Court backs Maragos’ bid to audit town park

Richard Tedesco

The Town of North Hempstead has lost a protracted court battle with the Nassau County Comptroller’s office over an attempt by the comptroller’s office to audit the town’s Clinton G. Martin Park park district in north New Hyde Park.

The New York Court of Appeals on April 30 declined to hear the town’s second appeal of a court decision that said the county had jurisdiction to audit the park district. 

In  a one-sentence statement, the court said the appeal was dismissed without costs “upon the ground that no substantial constitutional question is directly involved.”

Nassau County Comptroller George Maragos announced the decision at a New Hyde Park civics association meeting last Wednesday night, saying the audit will likely start within the next few weeks.

“This audit will go ahead. We will proceed objectively and not politically with this audit,” Maragos said.

The town had argued that the comptroller’s office lacked the jurisdiction to conduct an audit of a park district because the Nassau County Charter was unconstitutional in authorizing a county audit of town property. 

Christopher Leimone, counsel to the comptroller, said the town comptroller’s office and the county comptroller’s office had exchanged letters since the New York Court of Appeals issued its decision to set up a meeting regarding the audit. Maragos said an initial “entrance conference” between the town and county staffs would be scheduled soon so the county could present a list of documents it wants to examine. 

Maragos said the audit would likely start within two weeks with two auditors assigned to it and said he expected the audit will take approximately three months to complete. He said the audit would cover a three-year period in the park district’s finances, but it could extend as long as 10 years back.

“It’ll be a comprehensive audit,” he said, adding it would include an examination of all park district expenditures and payroll records. “We need to account for the taxpayer money and how it was spent.”

The county had sought the audit after questions were raised by Lakeville Estates Civic Association President Marianna Wohlgemuth about town payments to the park district. Wohlgemuth said the town was not current with annual lease payments of $15,000 to the park district for a building the town uses in Clinton G. Martin Park, a special park district located at Marcus Avenue and New Hyde Park Road in north New Hyde Park. She has also raised questions about whether the town or the park district has been paying the administrative costs to operate the park.

“It’s quite a good thing for all taxpayers in the town,” Wohlgemuth said. “The lease, to me, has never been fully resolved. They owe us money.” 

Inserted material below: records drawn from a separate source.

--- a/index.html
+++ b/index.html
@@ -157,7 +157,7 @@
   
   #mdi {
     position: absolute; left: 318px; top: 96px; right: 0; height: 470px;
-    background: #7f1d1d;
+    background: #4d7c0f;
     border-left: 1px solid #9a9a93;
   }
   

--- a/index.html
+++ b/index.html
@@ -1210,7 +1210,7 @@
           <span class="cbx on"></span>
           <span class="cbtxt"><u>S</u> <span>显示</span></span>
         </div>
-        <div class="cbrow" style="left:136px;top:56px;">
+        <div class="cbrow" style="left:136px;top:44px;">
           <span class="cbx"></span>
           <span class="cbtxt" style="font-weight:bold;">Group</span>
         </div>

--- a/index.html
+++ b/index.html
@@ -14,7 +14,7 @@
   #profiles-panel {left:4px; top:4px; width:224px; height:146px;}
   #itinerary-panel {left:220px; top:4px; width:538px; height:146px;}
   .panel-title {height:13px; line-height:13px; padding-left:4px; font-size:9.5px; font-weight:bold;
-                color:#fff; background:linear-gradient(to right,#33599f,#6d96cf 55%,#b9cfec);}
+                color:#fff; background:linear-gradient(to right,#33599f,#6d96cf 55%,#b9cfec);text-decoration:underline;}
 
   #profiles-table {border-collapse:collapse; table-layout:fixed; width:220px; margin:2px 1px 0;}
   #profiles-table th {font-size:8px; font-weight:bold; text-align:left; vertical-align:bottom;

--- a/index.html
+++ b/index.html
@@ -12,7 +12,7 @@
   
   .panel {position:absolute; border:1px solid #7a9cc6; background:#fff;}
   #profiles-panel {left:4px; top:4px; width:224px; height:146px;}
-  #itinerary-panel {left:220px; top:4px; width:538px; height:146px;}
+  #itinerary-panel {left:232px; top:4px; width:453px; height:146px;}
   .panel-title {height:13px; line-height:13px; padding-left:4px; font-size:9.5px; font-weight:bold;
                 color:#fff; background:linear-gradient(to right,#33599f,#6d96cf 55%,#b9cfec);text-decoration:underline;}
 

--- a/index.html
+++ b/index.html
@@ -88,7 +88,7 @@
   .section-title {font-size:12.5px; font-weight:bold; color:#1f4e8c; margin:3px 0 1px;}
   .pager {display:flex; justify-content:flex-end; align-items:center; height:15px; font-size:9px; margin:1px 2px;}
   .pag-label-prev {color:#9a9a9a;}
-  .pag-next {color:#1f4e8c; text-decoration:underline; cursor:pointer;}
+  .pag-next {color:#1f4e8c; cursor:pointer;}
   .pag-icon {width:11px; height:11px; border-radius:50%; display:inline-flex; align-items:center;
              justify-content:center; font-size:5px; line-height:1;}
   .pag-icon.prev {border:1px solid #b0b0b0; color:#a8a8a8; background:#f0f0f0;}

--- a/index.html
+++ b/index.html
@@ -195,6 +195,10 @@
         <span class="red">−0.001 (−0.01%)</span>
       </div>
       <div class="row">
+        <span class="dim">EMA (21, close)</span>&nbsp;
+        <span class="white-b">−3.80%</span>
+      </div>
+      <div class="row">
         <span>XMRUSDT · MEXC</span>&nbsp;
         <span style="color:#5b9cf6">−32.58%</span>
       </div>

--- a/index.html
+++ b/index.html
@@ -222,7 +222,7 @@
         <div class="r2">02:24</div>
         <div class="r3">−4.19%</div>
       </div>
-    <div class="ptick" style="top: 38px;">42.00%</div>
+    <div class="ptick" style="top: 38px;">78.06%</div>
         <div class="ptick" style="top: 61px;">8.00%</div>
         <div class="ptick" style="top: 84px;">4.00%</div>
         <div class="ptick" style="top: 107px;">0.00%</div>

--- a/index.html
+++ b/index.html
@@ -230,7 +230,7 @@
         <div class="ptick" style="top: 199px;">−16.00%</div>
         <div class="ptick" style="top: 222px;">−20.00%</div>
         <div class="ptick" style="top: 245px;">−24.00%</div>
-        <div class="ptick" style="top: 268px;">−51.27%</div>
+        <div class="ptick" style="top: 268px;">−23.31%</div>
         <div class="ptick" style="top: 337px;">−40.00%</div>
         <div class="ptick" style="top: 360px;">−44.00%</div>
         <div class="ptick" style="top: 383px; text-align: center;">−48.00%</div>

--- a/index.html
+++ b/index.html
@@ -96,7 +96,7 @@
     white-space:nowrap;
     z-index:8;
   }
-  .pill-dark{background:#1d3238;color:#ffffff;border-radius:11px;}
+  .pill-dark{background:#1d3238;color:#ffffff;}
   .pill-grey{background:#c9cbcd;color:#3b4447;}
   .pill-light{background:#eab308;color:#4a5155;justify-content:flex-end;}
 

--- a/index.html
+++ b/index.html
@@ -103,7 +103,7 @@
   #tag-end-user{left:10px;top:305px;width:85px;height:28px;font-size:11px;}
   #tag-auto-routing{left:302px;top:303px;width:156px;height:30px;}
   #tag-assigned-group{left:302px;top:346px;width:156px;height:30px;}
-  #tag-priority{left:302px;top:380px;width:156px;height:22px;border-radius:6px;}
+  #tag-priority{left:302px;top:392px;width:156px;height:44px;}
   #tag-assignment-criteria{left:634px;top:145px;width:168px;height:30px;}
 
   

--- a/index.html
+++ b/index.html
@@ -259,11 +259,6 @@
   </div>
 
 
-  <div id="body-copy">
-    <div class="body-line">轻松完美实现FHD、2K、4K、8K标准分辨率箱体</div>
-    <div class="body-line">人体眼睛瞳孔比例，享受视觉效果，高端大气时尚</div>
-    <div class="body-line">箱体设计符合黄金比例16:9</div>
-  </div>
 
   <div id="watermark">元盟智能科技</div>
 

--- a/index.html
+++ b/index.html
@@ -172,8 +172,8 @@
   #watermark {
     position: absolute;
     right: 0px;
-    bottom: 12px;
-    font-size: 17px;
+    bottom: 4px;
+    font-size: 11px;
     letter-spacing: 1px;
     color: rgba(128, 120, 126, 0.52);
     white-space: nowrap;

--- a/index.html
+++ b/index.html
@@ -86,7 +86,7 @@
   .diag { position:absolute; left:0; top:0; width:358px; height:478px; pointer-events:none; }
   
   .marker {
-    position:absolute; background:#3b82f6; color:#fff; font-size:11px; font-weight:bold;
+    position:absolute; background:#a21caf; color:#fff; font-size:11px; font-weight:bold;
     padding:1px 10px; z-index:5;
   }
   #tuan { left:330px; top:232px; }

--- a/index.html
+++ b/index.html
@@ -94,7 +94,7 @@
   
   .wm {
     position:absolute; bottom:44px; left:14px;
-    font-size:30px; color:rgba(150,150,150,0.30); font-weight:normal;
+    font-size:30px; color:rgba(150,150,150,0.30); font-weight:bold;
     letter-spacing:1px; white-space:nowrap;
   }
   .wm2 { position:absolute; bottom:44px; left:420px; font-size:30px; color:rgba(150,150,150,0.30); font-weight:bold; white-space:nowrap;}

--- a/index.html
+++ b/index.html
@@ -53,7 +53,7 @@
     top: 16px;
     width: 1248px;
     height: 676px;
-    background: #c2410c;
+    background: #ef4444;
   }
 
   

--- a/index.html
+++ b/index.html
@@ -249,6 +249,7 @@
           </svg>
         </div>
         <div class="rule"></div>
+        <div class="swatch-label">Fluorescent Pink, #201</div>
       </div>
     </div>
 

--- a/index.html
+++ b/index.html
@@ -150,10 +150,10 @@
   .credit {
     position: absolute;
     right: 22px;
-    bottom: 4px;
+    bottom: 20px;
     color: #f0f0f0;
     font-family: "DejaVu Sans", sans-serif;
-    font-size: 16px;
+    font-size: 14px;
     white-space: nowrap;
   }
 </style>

Kaiman has conceded the town had been in arears on the lease payments, going back to the administration of his predecessor, May Newburger. But he the town had made payments to close the gap when he became supervisor. 

He said last year the town had finally rectified the shortfall with an in-kind payment of $80,000 in 2009 for the installation of platform tennis courts. He subsequently said that his statement had been in error and the town had charged the park district for the platform tennis courts, but said an in-kind payment of $65,000 for gas tanks at the park pool had brought accounts current.

“The Town of North Hempstead has fought this issue on principle but without success in the courts. While the Town’s position remains that the CGM park district is still a funding arm of the town there is no reason not to have the county comptroller’s office do its formal review to at least resolve the substantive issue once and for all,” Town of North Hempstead spokesman Collin Nash said in a statement last Thursday.

The town had initially filed a lawsuit against the county comptroller’s office in state Supreme Court, which denied the town’s attempt to stop the audit last June and affirmed the county comptroller’s office right to conduct the audit. 

A subsequent appeal by the town was denied in February by the appellate division of the state Supreme Court, which said the state Legislature has granted county comptrollers the authority to audit any town or special district within the relevant county.

Town of North Hempstead Supervisor Jon Kaiman, a Democrat, had resisted the attempted audit, alleging that Maragos, a Republican, has a political agenda in making what Kaiman called a “back-door” move to audit the town’s finances.

Kaiman said the town had offered to share documents with the county comptroller’s office and sent some of the park district’s financial records to Maragos’s office in March. Maragos called Kaiman’s submission of financial documents to his office a “stunt,” while Kaiman called the county’s continued efforts to audit the records “a political show.”

In response to questions from the New Hyde Park civic associations members on Wednesday night, Maragos said his office had not examined the material Kaiman sent to his office.

“We didn’t look at it and it wasn’t what we asked for. We didn’t need to look at it,” he said, adding that it did not include payroll information.